In particular, a chunk of data that is to be encoded and sent from one network traffic management device, say device 111, to another network traffic management device, say device 110, is first processed by the transmitter's 111 identifier generator 212. In an aspect, the identifier generator 212 determines selective length segments of repetitive and/or redundant data for use in compressing the data into discrete data structures. Potential starting positions within input data are examined by the identifier generator 212, wherein the identifier generator 212 selects a series of bytes of data as a candidate input matching data segment for data encoding. The selected series of bytes of data may be determined utilizing a best fitness function within a sliding window to identify beginning and ending boundaries for the data segment. In other words, the fitness function evaluates a at least a portion of the series of bytes in which the bytes have a repeating pattern that may be present in other data streams. Upon identifying a byte pattern that is appropriate, the identifier generator 212 generates an encoded representation of that byte pattern, which is described herein as the universal identifier. In an aspect, the identifier is a strong identifier in that it has a relatively low probability of representing another byte pattern. The identifier generator 212 performs this process on the data stream to be transmitted, wherein portions of the data stream are converted into a plurality of data segments, each of which having a corresponding unique generated identifier. Details of the identifier generation process and fitness function technique are described in U.S. Pat. No. 7,882,084 entitled, “Compression of Data Transmitted Over a Network” owned by F5 Networks, Inc.
Along with the identifier, the identifier generator 212 also determines a length value which indicates the length of the content data associated with the corresponding identifier. As will be discussed below, the generated identifiers, as well as their associated offset and content data information, is shared among communicating network traffic management devices 110, 111 to achieve efficient encoding.
In an aspect, the data reduction module 210 stores the content data bytes of a particular data segment in the data store 220. Additionally, the data reduction module 210 stores the generated identifier and byte length for the corresponding content data in one or more index components 214. The index component 214 of the network traffic management device 109-111 allows look up functions to be performed with respect to the content data stored in the data store 220.
In an aspect, the index component 214 may be configured as a first index component 214A and a second index component 214B. In this aspect, the first index component 214A contains a table of entries, in which each entry contains an identifier and storage location information contains an index which provides offset information of each stored identifier's data and length data information. In this aspect, the first index component may be housed and executed in local RAM, whereas the second index component may be housed and executed on a separate hardware memory that is not in the local RAM of the device 109-111. It should be noted that the first and second index components are exemplary and it is contemplated that the functions of the first and second index components can be incorporated into one data structure.
The data store 220 is configured to store the content data bytes of each compressed data segment.

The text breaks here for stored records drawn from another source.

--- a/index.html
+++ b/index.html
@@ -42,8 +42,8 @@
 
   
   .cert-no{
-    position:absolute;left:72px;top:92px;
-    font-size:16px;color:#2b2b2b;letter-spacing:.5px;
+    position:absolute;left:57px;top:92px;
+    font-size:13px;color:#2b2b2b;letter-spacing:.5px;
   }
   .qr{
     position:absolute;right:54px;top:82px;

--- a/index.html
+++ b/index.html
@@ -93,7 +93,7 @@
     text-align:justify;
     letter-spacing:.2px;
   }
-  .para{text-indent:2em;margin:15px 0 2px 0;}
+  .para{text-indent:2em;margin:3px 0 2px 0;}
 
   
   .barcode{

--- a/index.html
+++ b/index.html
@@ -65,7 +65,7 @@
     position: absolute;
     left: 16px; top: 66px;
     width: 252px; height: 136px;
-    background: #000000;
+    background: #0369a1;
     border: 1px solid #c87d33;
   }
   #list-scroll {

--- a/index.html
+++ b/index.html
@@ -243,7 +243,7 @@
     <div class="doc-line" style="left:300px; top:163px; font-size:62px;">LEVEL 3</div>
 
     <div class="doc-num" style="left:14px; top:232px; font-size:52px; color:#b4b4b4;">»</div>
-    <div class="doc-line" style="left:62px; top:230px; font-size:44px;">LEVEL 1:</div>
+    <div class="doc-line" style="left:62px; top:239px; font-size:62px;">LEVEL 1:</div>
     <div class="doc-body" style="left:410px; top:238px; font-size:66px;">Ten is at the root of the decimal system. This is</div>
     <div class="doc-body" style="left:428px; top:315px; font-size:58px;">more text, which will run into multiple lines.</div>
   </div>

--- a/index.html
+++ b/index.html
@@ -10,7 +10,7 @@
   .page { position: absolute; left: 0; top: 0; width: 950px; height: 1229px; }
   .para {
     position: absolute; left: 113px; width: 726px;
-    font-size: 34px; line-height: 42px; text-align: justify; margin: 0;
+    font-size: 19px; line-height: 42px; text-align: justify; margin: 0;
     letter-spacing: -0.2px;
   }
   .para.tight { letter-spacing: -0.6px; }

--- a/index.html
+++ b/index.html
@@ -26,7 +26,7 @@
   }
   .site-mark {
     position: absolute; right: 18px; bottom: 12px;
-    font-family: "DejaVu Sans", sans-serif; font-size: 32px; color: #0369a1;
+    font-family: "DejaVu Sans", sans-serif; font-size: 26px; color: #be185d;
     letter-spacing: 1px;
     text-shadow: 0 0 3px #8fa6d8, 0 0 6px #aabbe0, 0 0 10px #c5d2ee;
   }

In an aspect, the bytes of the data segments are stored sequentially in the data store 220 in the same sequential order as they are received in the data stream. In an aspect, the data store 220 is within the network traffic management device, although it is contemplated that the data store is located remotely from the network traffic management device. As will be described, portions of the data store are reserved based on the size of the encoded content, although the location(s) in the data store where the data is stored may not be preestablished. In an aspect, at least a portion of the data store 220 is configured to operate in RAM, as opposed to long term memory. In an aspect, the data store 220 may be configured to have a plurality of segments, wherein each segment has an allocated size to allow storage of a corresponding number of bytes. In such an aspect, the segments have a size of 1 MB, although other allocated sizes of greater or lesser amount are contemplated. Additionally, more than one index (e.g., primary and secondary index values) can be used and stored by the data store 220.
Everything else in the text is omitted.